[[ Data to examine, beginning ]]

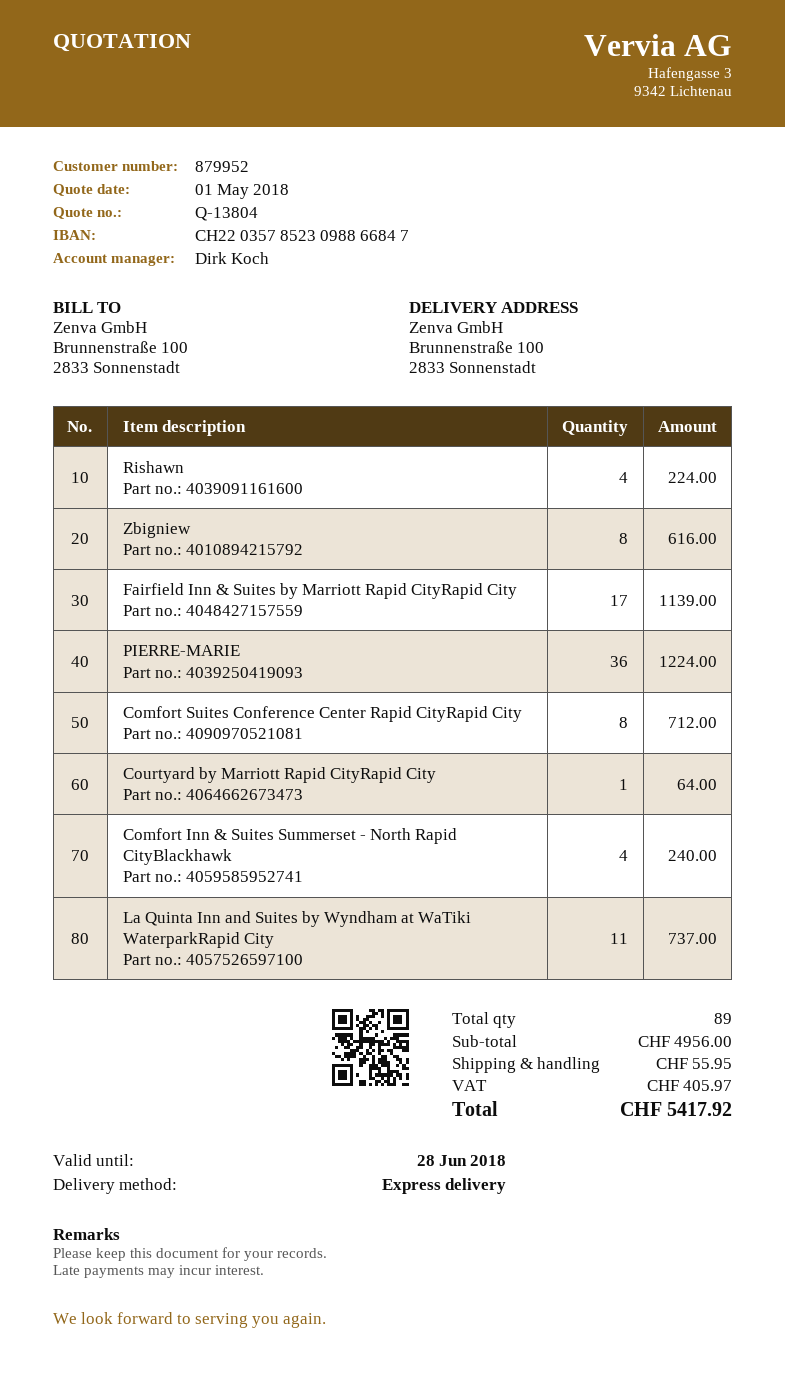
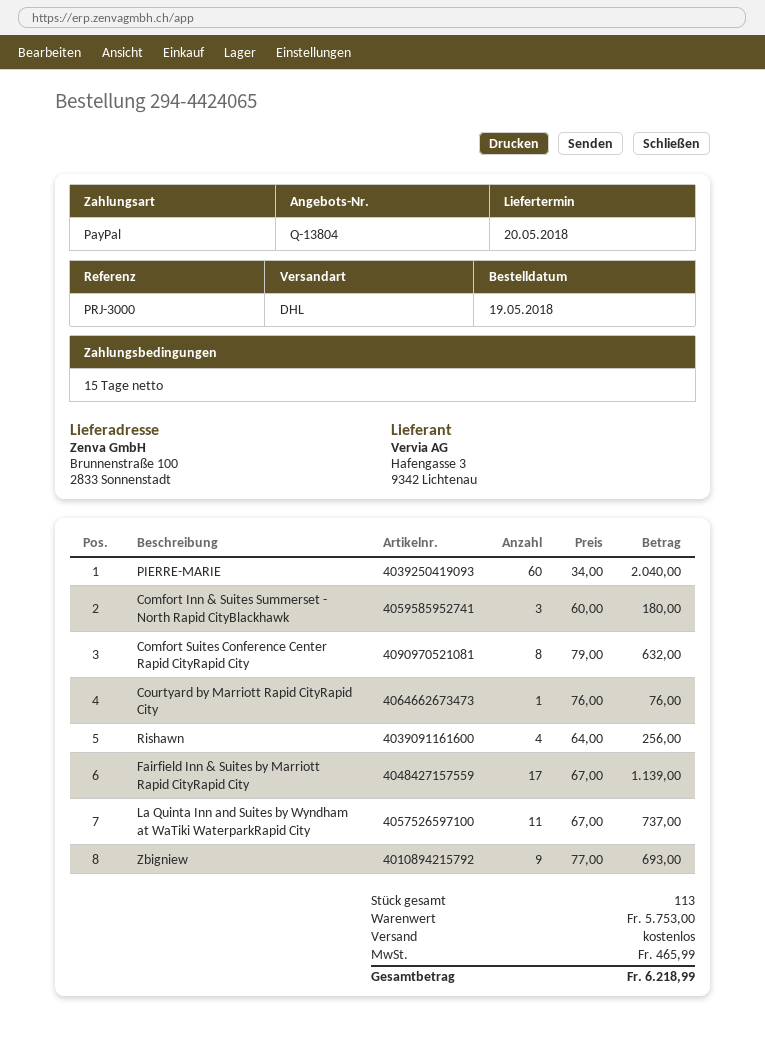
shipping method: express -> DHL
Rishawn: 4 for 224.00 -> 4 for 256.00
Zbigniew: 8 for 616.00 -> 9 for 693.00
PIERRE-MARIE: 36 for 1224.00 -> 60 for 2040.00
Comfort Suites Conference Center Rapid CityRapid City: 8 for 712.00 -> 8 for 632.00
Courtyard by Marriott Rapid CityRapid City: 1 for 64.00 -> 1 for 76.00
Comfort Inn & Suites Summerset - North Rapid CityBlackhawk: 4 for 240.00 -> 3 for 180.00
total quantity: 89 -> 113
subtotal: 4956.00 -> 5753.00
shipping: 55.95 -> 0.00
tax: 405.97 -> 465.99
total: 5417.92 -> 6218.99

[[ Data to examine, end ]]

— Work instructions —
Identify the lines in the entries that hold "Rapid" and return each one.

— Solution for this problem —
Comfort Suites Conference Center Rapid CityRapid City: 8 for 712.00 -> 8 for 632.00
Courtyard by Marriott Rapid CityRapid City: 1 for 64.00 -> 1 for 76.00
Comfort Inn & Suites Summerset - North Rapid CityBlackhawk: 4 for 240.00 -> 3 for 180.00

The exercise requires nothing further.